This Situation Analysis is produced in accordance with UNICEF procedures, which mandate such an assessment prior to the preparation of a new country programme. Its conceptual framework draws on the principles of human rights, and in particular the Convention on the Rights of the Child. It adopts the causal analysis approach that examines the immediate, underlying and basic causes for specific outcomes.
The report begins by describing the political and socio-economic context of Iraq, a country which, after a decade of conflict in the 1980s and early 1990s, has been under comprehensive United Nations sanctions for 11 years, and the various arrangements put in place since 1996 to mitigate the impact of sanctions on the population. Overall, these efforts appear to have arrested the deterioration of the situation, but not to have greatly improved conditions for the majority of the population, which is now close to 25 milllion.
In terms of children's rights to life and survival the report notes that infant mortality today is 107 per 1,000 live births, over double what it was at the end of the 1980s (47), and that under-five mortality is 131 deaths per 1,000 live births, two-and-a-half times what it was a decade ago (56). It also notes that 15.9% of children suffer from being moderately to severely underweight or from general malnutrition; 22.1% suffer from moderate to severe stunting or chronic malnutrition; and 5.9% suffer from moderate-severe [sic]
The immediate causes for this situation include disease and malnutrition, with preventable illnesses such as diarrhoea and respiratory infections accounting for 70% of the mortality.

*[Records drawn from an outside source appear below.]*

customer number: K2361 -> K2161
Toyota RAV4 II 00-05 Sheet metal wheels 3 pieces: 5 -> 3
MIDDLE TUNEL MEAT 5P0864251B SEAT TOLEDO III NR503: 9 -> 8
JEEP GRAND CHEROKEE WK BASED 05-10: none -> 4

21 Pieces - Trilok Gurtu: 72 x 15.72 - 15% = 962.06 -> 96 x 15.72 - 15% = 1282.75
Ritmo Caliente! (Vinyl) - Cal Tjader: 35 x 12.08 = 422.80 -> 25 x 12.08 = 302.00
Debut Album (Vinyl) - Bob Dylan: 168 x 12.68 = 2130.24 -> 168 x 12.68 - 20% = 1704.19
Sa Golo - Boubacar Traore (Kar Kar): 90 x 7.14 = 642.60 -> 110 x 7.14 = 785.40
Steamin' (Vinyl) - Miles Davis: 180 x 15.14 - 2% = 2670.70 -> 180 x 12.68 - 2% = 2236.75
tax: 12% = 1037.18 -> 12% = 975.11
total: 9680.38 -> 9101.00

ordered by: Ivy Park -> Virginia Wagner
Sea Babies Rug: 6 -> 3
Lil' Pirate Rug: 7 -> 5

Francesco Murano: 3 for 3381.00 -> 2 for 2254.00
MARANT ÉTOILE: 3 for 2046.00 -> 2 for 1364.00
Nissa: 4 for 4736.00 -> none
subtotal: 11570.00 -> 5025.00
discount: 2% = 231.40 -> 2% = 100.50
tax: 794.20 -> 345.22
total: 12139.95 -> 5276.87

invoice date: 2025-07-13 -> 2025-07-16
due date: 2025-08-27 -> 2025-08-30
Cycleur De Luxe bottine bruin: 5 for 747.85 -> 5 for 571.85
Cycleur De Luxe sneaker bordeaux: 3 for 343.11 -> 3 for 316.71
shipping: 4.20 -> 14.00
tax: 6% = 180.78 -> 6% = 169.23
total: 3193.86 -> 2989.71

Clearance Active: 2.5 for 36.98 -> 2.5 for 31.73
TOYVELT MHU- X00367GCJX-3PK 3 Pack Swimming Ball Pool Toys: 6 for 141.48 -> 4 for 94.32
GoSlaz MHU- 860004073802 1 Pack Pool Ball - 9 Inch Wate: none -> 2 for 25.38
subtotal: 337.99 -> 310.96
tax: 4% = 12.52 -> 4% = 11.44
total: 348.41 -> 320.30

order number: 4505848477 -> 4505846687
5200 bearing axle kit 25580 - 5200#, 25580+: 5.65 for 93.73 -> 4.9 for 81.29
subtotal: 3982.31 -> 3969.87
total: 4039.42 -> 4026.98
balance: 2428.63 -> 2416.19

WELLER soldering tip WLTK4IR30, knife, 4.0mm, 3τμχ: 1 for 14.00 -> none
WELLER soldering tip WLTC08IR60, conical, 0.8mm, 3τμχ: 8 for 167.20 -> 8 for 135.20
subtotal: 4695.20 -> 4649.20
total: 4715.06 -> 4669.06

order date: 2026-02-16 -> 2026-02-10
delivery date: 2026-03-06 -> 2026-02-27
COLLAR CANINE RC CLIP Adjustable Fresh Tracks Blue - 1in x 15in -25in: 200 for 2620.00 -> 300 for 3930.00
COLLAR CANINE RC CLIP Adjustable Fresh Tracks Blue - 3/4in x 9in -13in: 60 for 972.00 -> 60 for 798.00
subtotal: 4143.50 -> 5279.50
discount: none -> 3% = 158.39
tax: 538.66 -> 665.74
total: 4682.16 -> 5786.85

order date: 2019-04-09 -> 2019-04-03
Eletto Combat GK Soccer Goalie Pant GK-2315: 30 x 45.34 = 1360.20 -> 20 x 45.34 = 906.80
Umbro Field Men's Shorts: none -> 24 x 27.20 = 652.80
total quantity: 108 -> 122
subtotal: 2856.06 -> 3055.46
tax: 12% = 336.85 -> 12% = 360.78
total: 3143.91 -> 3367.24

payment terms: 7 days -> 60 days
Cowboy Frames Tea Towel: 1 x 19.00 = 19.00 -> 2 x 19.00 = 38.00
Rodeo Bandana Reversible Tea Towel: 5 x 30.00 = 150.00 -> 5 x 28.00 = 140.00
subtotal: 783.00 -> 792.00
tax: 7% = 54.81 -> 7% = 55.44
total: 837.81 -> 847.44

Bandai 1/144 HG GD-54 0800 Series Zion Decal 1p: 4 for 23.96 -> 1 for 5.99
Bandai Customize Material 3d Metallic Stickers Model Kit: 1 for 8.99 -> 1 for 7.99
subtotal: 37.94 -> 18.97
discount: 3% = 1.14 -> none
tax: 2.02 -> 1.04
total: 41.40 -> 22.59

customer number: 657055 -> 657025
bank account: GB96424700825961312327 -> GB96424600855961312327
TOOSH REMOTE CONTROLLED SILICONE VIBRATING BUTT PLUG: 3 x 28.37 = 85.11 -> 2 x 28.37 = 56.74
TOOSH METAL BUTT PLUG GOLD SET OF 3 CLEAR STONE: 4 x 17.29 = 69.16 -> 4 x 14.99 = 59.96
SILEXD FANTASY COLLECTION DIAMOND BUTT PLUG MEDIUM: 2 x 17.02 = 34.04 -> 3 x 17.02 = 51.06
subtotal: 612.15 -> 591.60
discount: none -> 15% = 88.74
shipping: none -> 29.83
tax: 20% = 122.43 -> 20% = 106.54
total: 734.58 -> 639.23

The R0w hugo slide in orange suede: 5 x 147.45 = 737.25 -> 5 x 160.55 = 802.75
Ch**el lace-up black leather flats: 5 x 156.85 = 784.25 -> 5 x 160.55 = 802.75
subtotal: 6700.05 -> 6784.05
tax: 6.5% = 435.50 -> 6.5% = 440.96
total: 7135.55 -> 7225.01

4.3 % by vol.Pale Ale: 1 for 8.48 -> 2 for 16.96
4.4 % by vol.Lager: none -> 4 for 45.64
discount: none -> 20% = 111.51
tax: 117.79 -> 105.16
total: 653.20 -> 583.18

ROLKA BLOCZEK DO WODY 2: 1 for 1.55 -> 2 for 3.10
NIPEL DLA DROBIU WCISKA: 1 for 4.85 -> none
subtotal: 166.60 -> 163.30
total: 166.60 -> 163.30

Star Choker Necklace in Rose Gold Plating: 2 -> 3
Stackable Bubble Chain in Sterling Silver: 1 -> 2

In 1998, 22.8% of children - more than on in five - suffered from malnutrition. Nearly a quarter of babies were low birth weight, indicating malnutrition in mothers. Micro-nutrient deficiencies also affect the population.
The underlying causes include the paucity of resources to rehabilitate service sectors, including health, water and sanitation, and electricity, as well as in education. Iraq's electricity "deficit" is estimated to be over 2,300 megawatts, and power cuts affect the majority of the population, with knock-on effects on the provision of clean water and treatment of sewage. Between 1990 and 2000, the daily per capita share of potable water went from 330 litres to 150 litres in Baghdad, 270 to 110 in other urban areas, and 180 to 65 in rural areas. Some 500,000 tons of raw sewage are dumped into fresh water bodies each day. At the household level, causes include poverty, with many Iraqis living on as little as $3 to $6 a month, as well as behaviours such as early marriage, insufficient birth spacing, and the low rate of exclusive breast-feeding.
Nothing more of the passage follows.